Sean likes to play his music loud while working and he has wide ranging tastes that include rap, opera and Christmas tunes that sound like they were taped off the radio back in the 1940s. He’s got the Christmas lights to go with them, too!

Sometimes Sean sits in a rowboat on a small lake, sometimes he sets traps for small animals. (Are opussums weird looking, or what?) We have no idea how long Sean has been out there in the woods, and by now, maybe he doesn’t either, though there are a lot of scratches on a tree, that might or might not mark the passage of time. They could just as well be messages to the creatures that live in the woods. We don’t know what those creatures are but we hear them bellow now and then.

The Alchemist Cookbook doesn’t have a lot of conventional plot, but actor Ty Hickson can hold our attention very well without one.

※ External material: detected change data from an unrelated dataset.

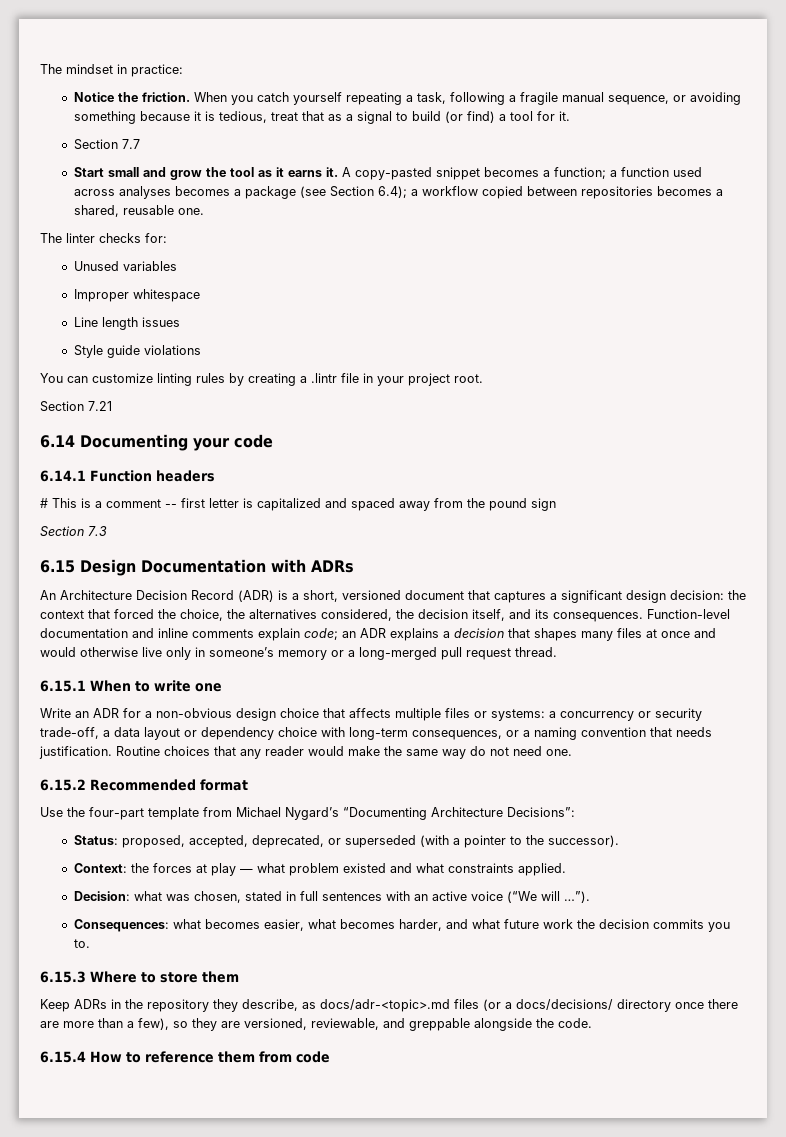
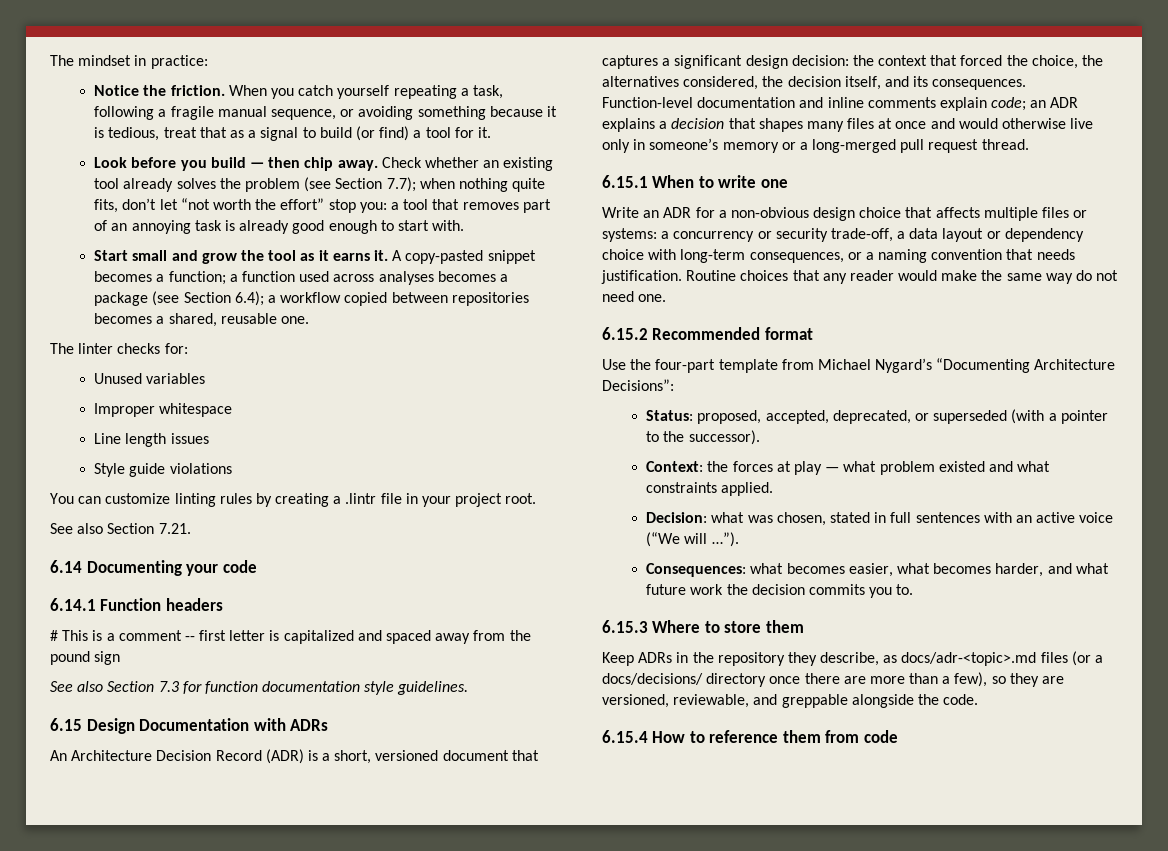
- Section 7.7
+ Look before you build — then chip away. Check whether an existing tool already solves the problem (see Section 7.7); when nothing quite fits, don’t let “not worth the effort” stop you: a tool that removes part of an annoying task is already good enough to start with.
- Section 7.21
+ See also Section 7.21.
- Section 7.3
+ See also Section 7.3 for function documentation style guidelines.

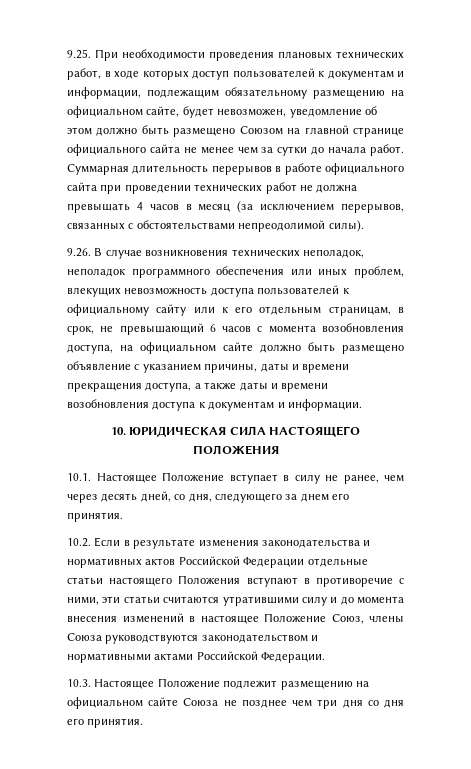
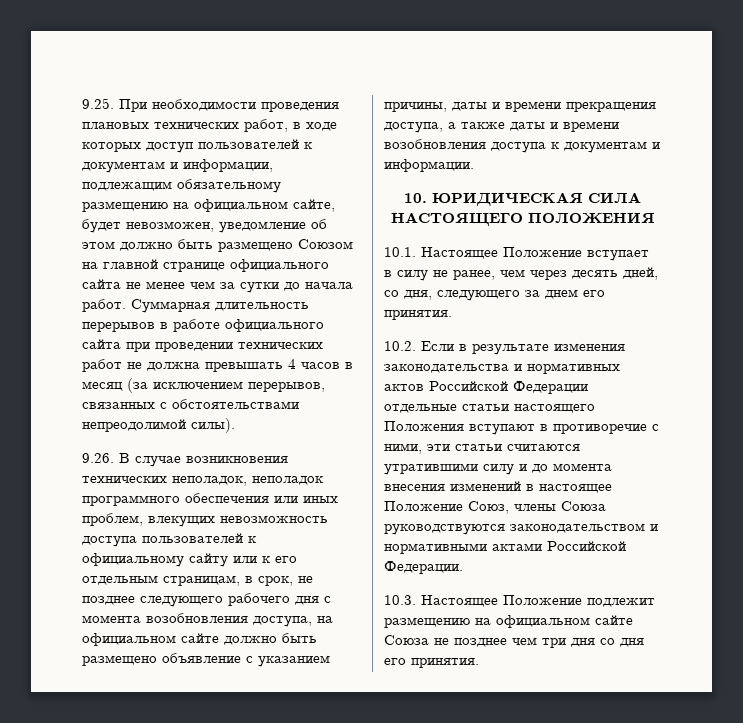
- 9.26. В случае возникновения технических неполадок, неполадок программного обеспечения или иных проблем, влекущих невозможность доступа пользователей к официальному сайту или к его отдельным страницам, в срок, не превышающий 6 часов с момента возобновления доступа, на официальном сайте должно быть размещено объявление с указанием причины, даты и времени прекращения доступа, а также даты и времени возобновления доступа к документам и информации.
+ 9.26. В случае возникновения технических неполадок, неполадок программного обеспечения или иных проблем, влекущих невозможность доступа пользователей к официальному сайту или к его отдельным страницам, в срок, не позднее следующего рабочего дня с момента возобновления доступа, на официальном сайте должно быть размещено объявление с указанием причины, даты и времени прекращения доступа, а также даты и времени возобновления доступа к документам и информации.

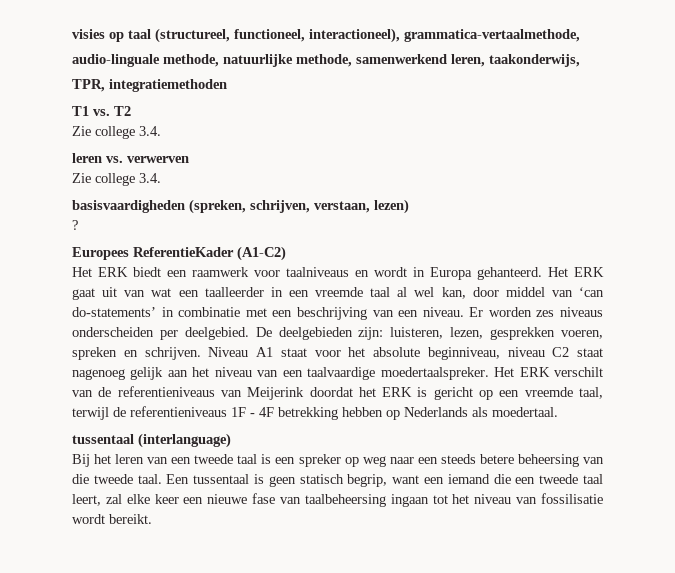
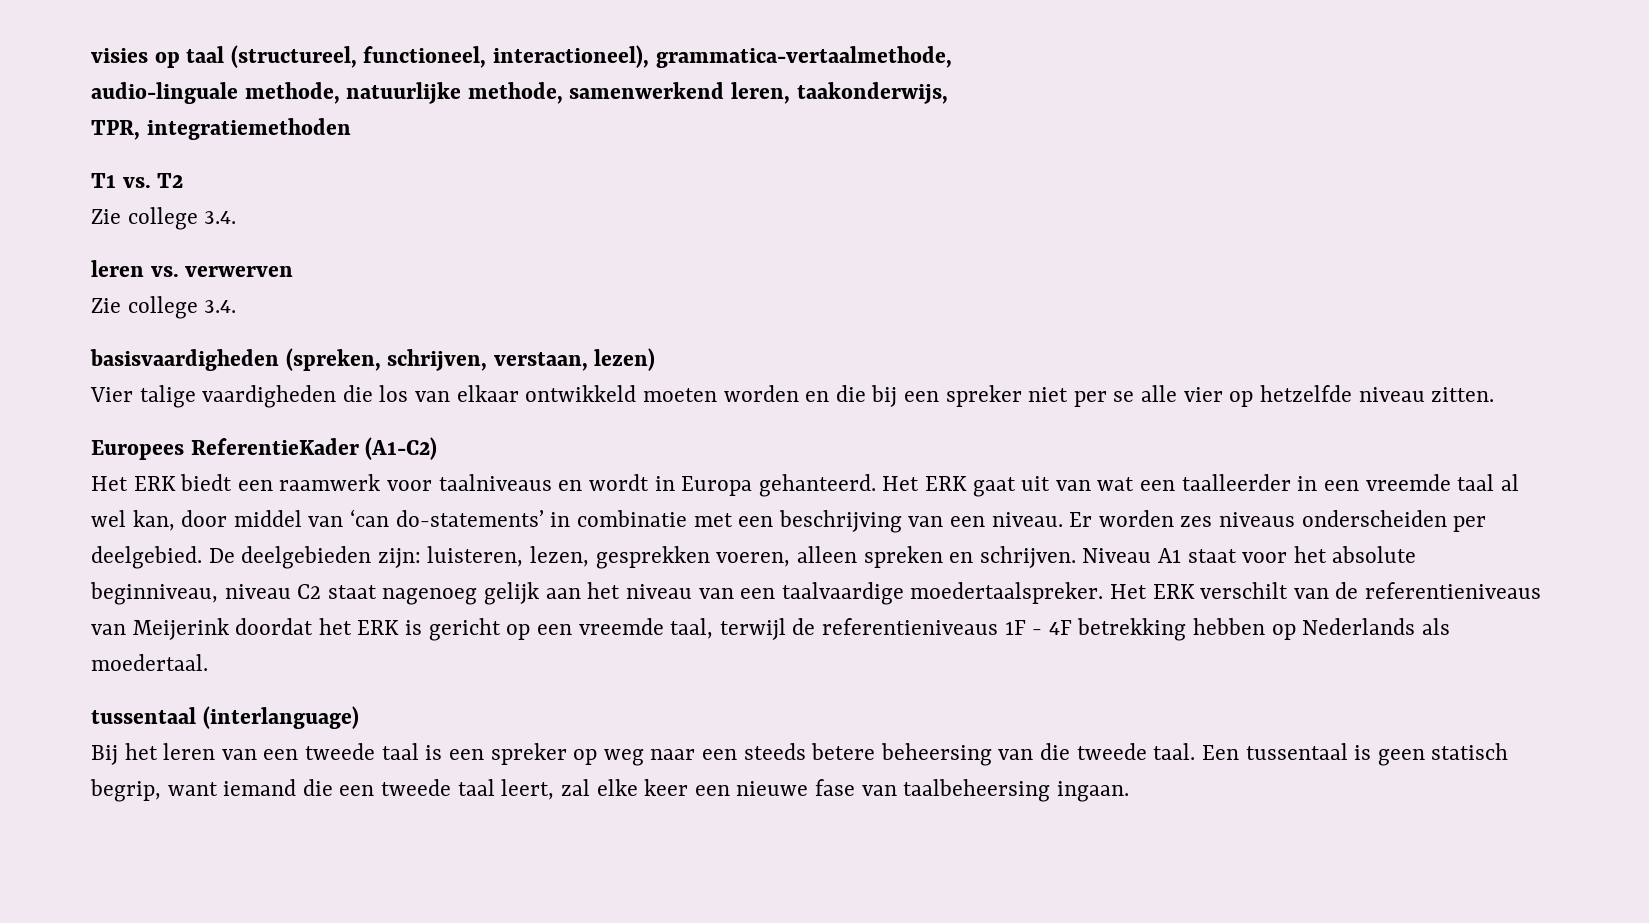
- ?
+ Vier talige vaardigheden die los van elkaar ontwikkeld moeten worden en die bij een spreker niet per se alle vier op hetzelfde niveau zitten.
- De deelgebieden zijn: luisteren, lezen, gesprekken voeren, spreken en schrijven.
+ De deelgebieden zijn: luisteren, lezen, gesprekken voeren, alleen spreken en schrijven.
- Een tussentaal is geen statisch begrip, want een iemand die een tweede taal leert, zal elke keer een nieuwe fase van taalbeheersing ingaan tot het niveau van fossilisatie wordt bereikt.
+ Een tussentaal is geen statisch begrip, want iemand die een tweede taal leert, zal elke keer een nieuwe fase van taalbeheersing ingaan.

His interactions with Amari Cheatom spice things up further.

The Alchemist Cookbook, written and directed by Joel Potrykus, with Ty Hickson, Amari Cheatom, 82 minutes long, in English. See it at the Fantasia International Film Festival Thursday, July 21, 2016. at 5:10 at the J.A. de Sève Theatre of Concordia University, 14500 de Maisonneuve Blvd. W.

DirectorJoel Potrykus will be there to answer questions, discuss his influences, and maybe challenge audience members to do something out of the ordinary.